··· Given entries ···

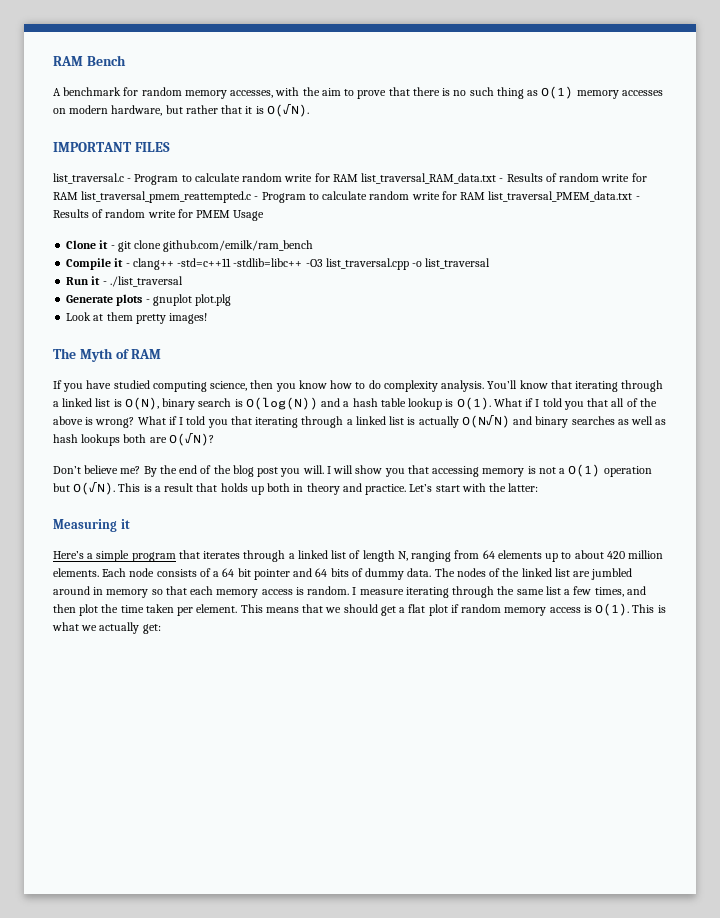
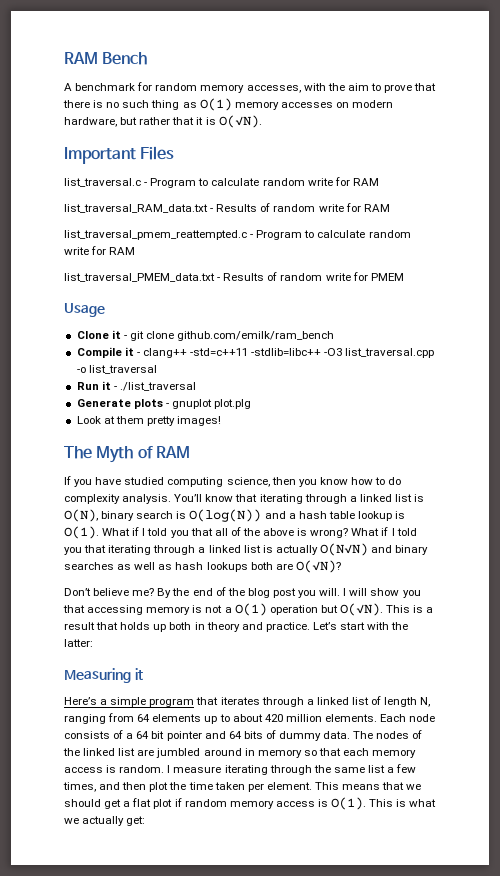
[53,142,170,152] IMPORTANT FILES -> [64,146,175,164] Important Files
(358, 178) none -> (379, 182) //
(78, 196) none -> (390, 208) //
(486, 196) none -> (136, 251) //
(231, 214) none -> (404, 277) //

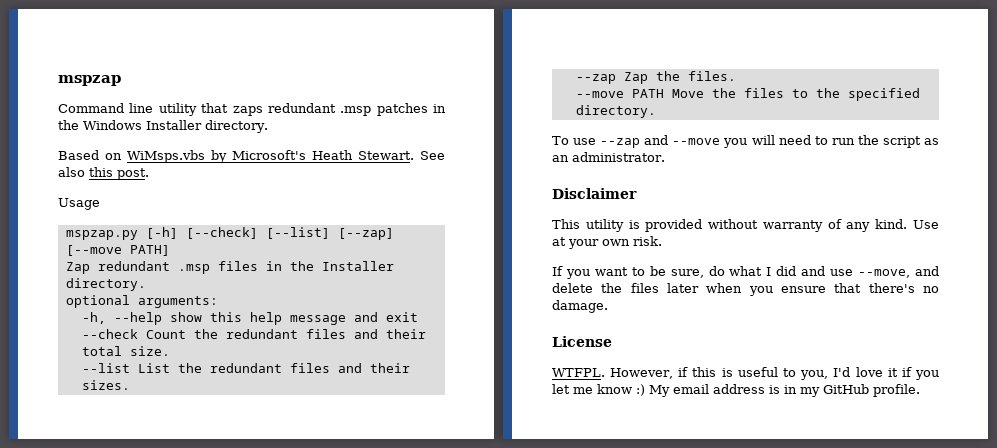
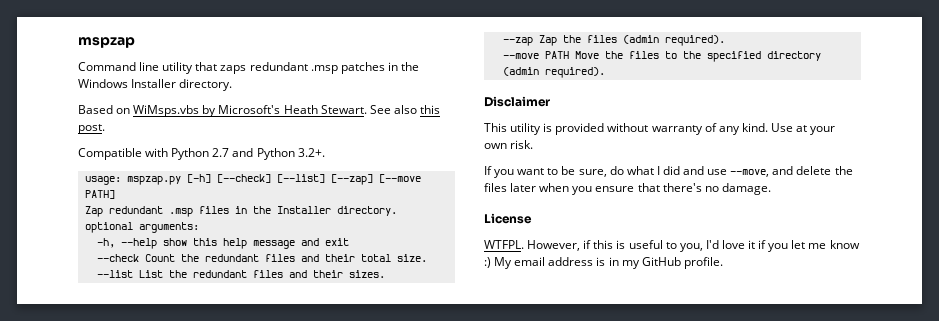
[58,198,100,210] Usage // -> [78,148,325,160] [84,176,121,185] Compatible with Python 2.7 and Python 3.2+. // usage:
[687,71,736,81] files. -> [586,35,725,46] files (admin required).
[575,105,656,118] [552,135,939,148] [552,152,665,162] directory. // To use --zap and --move you will need to run the script as an administrator. -> [766,51,821,61] [502,67,605,78] directory (admin required).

···

[Action item] Wherever the word "none" turns up in a line of the entries above, copy that line.

[Answer for the task]
(358, 178) none -> (379, 182) //
(78, 196) none -> (390, 208) //
(486, 196) none -> (136, 251) //
(231, 214) none -> (404, 277) //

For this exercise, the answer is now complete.